The transformation the occurs when we get into our vehicles is amazing it? Nothing turns decent  people into outrageous murdering assholes.  Suddenly the road no longer belongs to others, it only belongs to me. I turn on the radio, or my favorite jam and blast away. If I’m running late, people better get out of my damn way! I am guilty of calling other people horrendous names and have shown my little birdy to a few (well deserving people) and boy do I act pretty ugly.  I know when I am on the other end, and what may be a sweet, kind person suddenly turns savage on me, because I may have cut them off, (not on purpose of course), I see the same ugly monster appear.

Road rage is real.

I don’t have the answers on how to fix it. I wish I did. As I mature, however, I realize more and more that I have no control over the traffic. I cannot control the traffic lights, I cannot control the person driving behind me, next to me, or ahead of me. I can, however control myself– so I have committed to slow down a bit, and be a courteous driver. If I’m running late, I accept that and take whatever consequences I must. Putting my life and the life of others at risk, just to be a few minutes ahead of my arrival time, even though I would probably still be late, is not worth it.

This doesn’t eliminate the rage we feel when other drivers cut us off, or don’t follow the rules. So when someone honks at me and shows me their one manicured finger, I apologize and let it go. Becoming angry at them and fighting back will not solve anything. If anything, it might make it worse. People have died and will die over this issue. How crazy and absurd is that?

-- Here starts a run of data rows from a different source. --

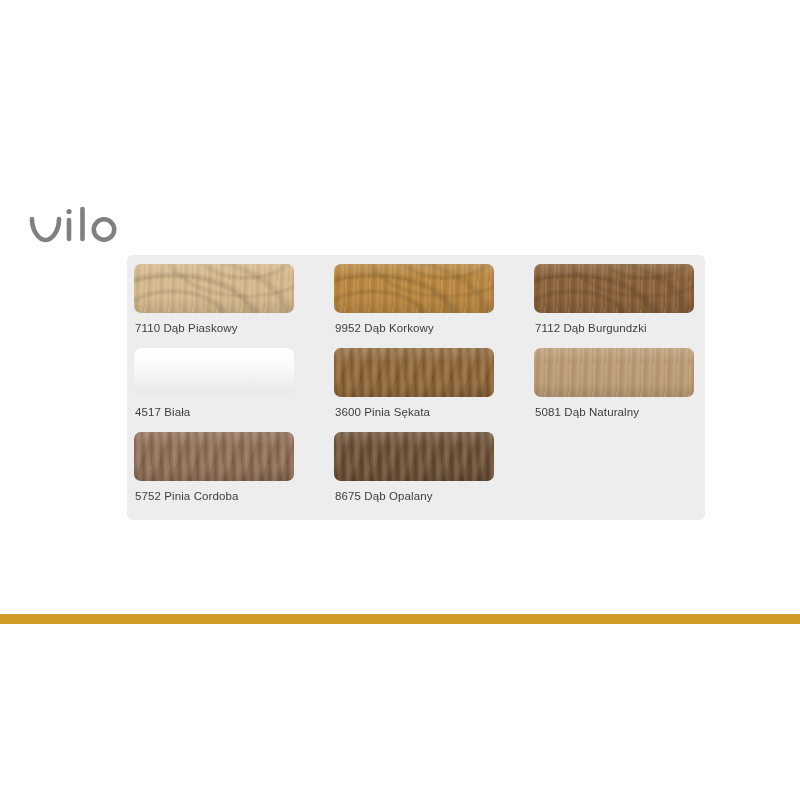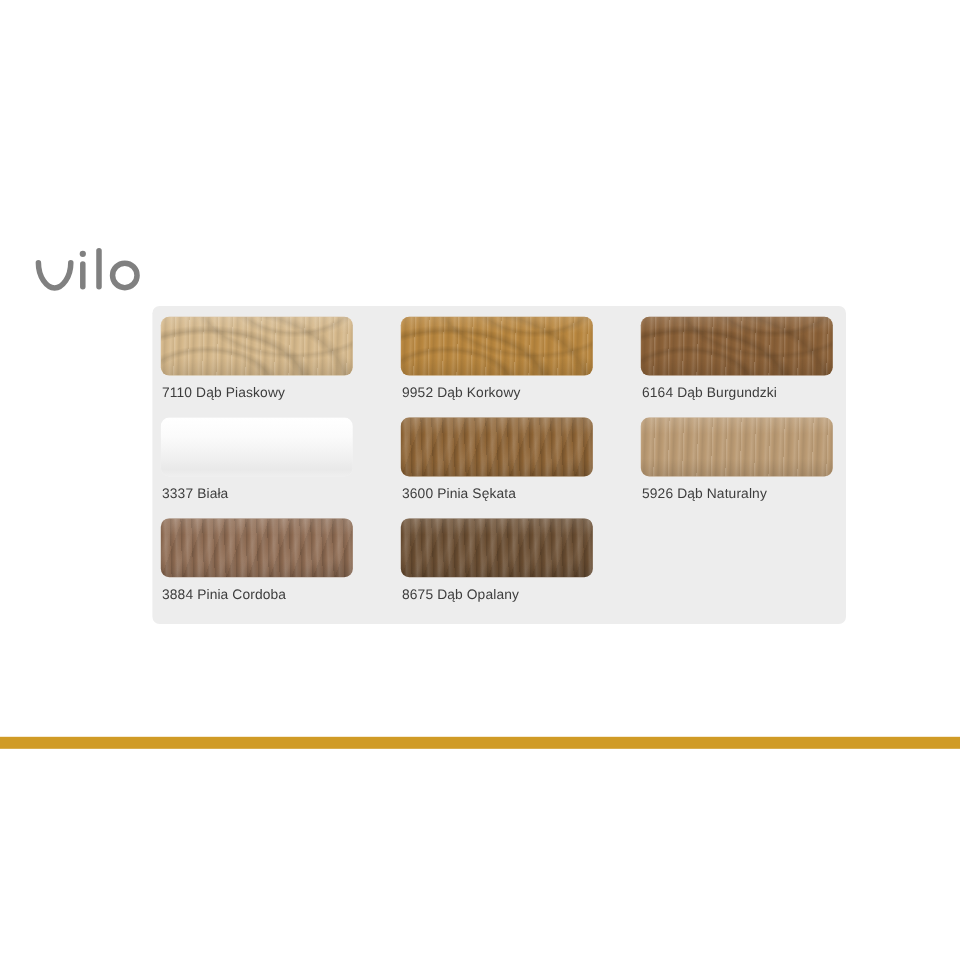--- a/index.html
+++ b/index.html
@@ -192,52 +192,52 @@
       </div>
       <span class="swatch-label">9952 Dąb Korkowy</span>
     </div>
 
     <div class="swatch-cell">
       <div class="swatch-chip" style="background-color:#8b6138">
         <span class="grain fine"></span>
         <span class="grain arc"></span>
         <span class="grain shade"></span>
       </div>
-      <span class="swatch-label">6164 Dąb Burgundzki</span>
+      <span class="swatch-label">7112 Dąb Burgundzki</span>
     </div>
 
     <div class="swatch-cell">
       <div class="swatch-chip" style="background-color:#f2f2f2">
         <span class="grain plain-white"></span>
       </div>
-      <span class="swatch-label">3337 Biała</span>
+      <span class="swatch-label">4517 Biała</span>
     </div>
 
     <div class="swatch-cell">
       <div class="swatch-chip" style="background-color:#8e6435">
         <span class="grain rough"></span>
         <span class="grain shade"></span>
       </div>
       <span class="swatch-label">3600 Pinia Sękata</span>
     </div>
 
     <div class="swatch-cell">
       <div class="swatch-chip" style="background-color:#bb9b74">
         <span class="grain fine"></span>
         <span class="grain shade"></span>
       </div>
-      <span class="swatch-label">5926 Dąb Naturalny</span>
+      <span class="swatch-label">5081 Dąb Naturalny</span>
     </div>
 
     <div class="swatch-cell">
       <div class="swatch-chip" style="background-color:#8e6b52">
         <span class="grain rough"></span>
         <span class="grain shade"></span>
       </div>
-      <span class="swatch-label">3884 Pinia Cordoba</span>
+      <span class="swatch-label">5752 Pinia Cordoba</span>
     </div>
 
     <div class="swatch-cell">
       <div class="swatch-chip" style="background-color:#6b4e32">
         <span class="grain rough"></span>
         <span class="grain shade"></span>
       </div>
       <span class="swatch-label">8675 Dąb Opalany</span>
     </div>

So, when I get behind the wheel, I put on music that is peaceful and calming or none, put down my phone and buckle up.  I make an effort to keep my distance from the other drivers around me so they have space to maneuver. I make sure to slow down and breathe if I feel the urgency to hurry- I would rather arrive in one “peace” and be late. I remind myself that what I am driving is a potential weapon. I share the road with other families. The road does not belong to us. It belongs to our community so that we may go to our jobs, our appointments, to visit friends, to make a difference.

I can’t control the traffic, but I do have the ability to control my emotions and be a more kind and loving driver.

Now, let me apply these lessons to my whole life and not just driving.

Love Always.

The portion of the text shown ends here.